(Working data Opens)

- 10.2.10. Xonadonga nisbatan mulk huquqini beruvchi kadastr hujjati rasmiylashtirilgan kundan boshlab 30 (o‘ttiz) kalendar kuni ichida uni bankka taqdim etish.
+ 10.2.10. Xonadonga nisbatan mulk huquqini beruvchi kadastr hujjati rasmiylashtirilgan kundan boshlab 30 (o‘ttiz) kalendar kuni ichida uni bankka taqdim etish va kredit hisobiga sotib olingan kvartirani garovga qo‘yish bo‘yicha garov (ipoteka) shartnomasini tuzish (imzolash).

(Working data Closes)
(Working data Opens)

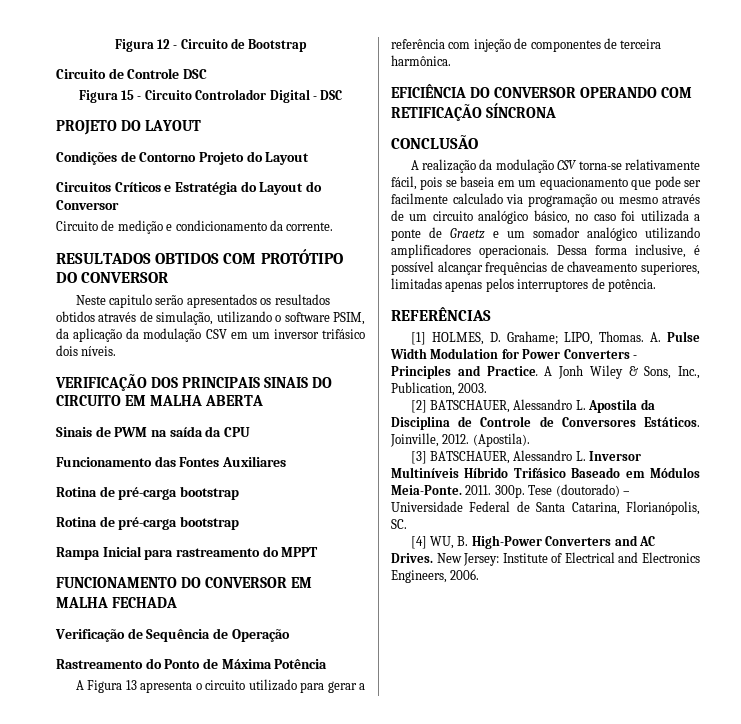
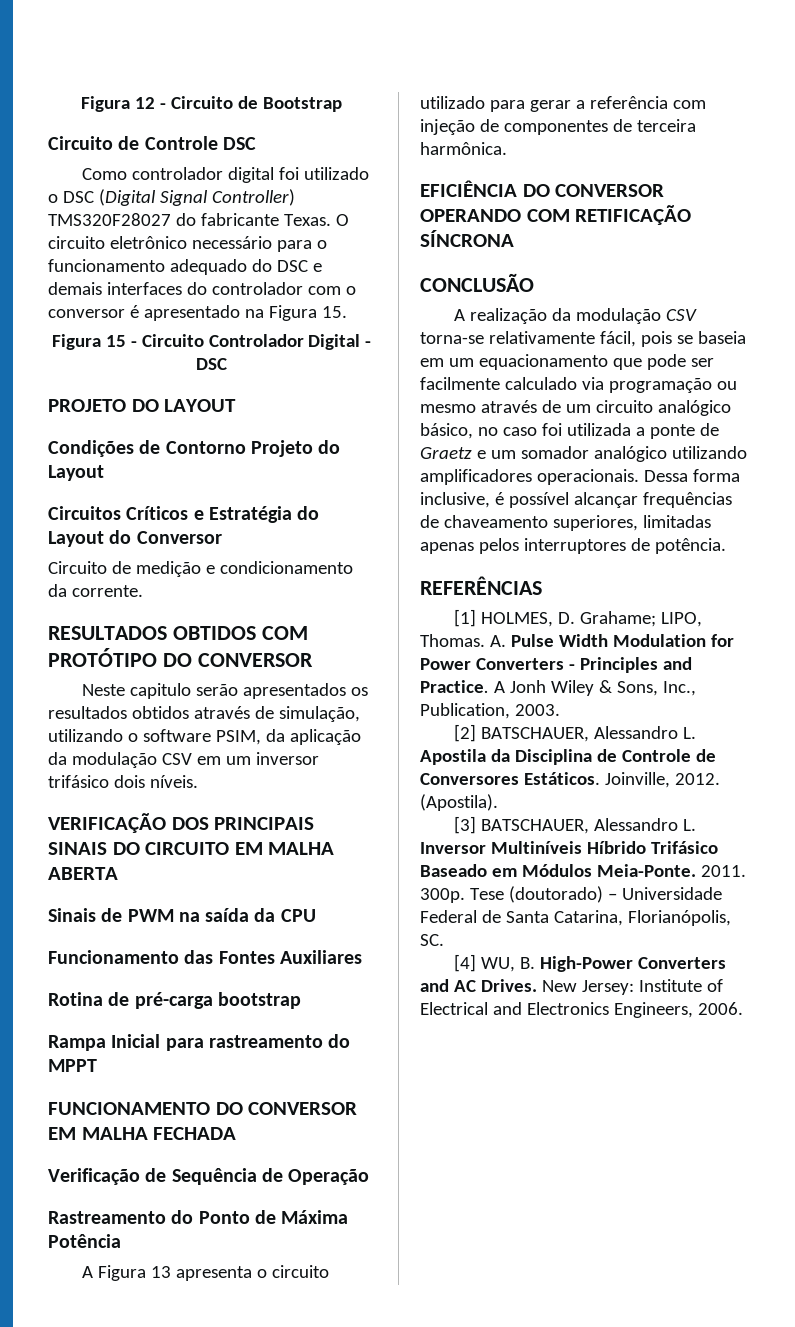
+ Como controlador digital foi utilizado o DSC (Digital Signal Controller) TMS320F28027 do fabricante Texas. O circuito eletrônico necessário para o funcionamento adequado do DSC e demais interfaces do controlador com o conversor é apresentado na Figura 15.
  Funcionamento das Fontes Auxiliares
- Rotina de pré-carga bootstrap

(Working data Closes)

● **What you should do**
Look above for the line containing "na Figura 15." and the line containing "- Rotina de pré-carga bootstrap". Transcribe both, with the lines between them, exactly.

● **Result**
+ Como controlador digital foi utilizado o DSC (Digital Signal Controller) TMS320F28027 do fabricante Texas. O circuito eletrônico necessário para o funcionamento adequado do DSC e demais interfaces do controlador com o conversor é apresentado na Figura 15.
  Funcionamento das Fontes Auxiliares
- Rotina de pré-carga bootstrap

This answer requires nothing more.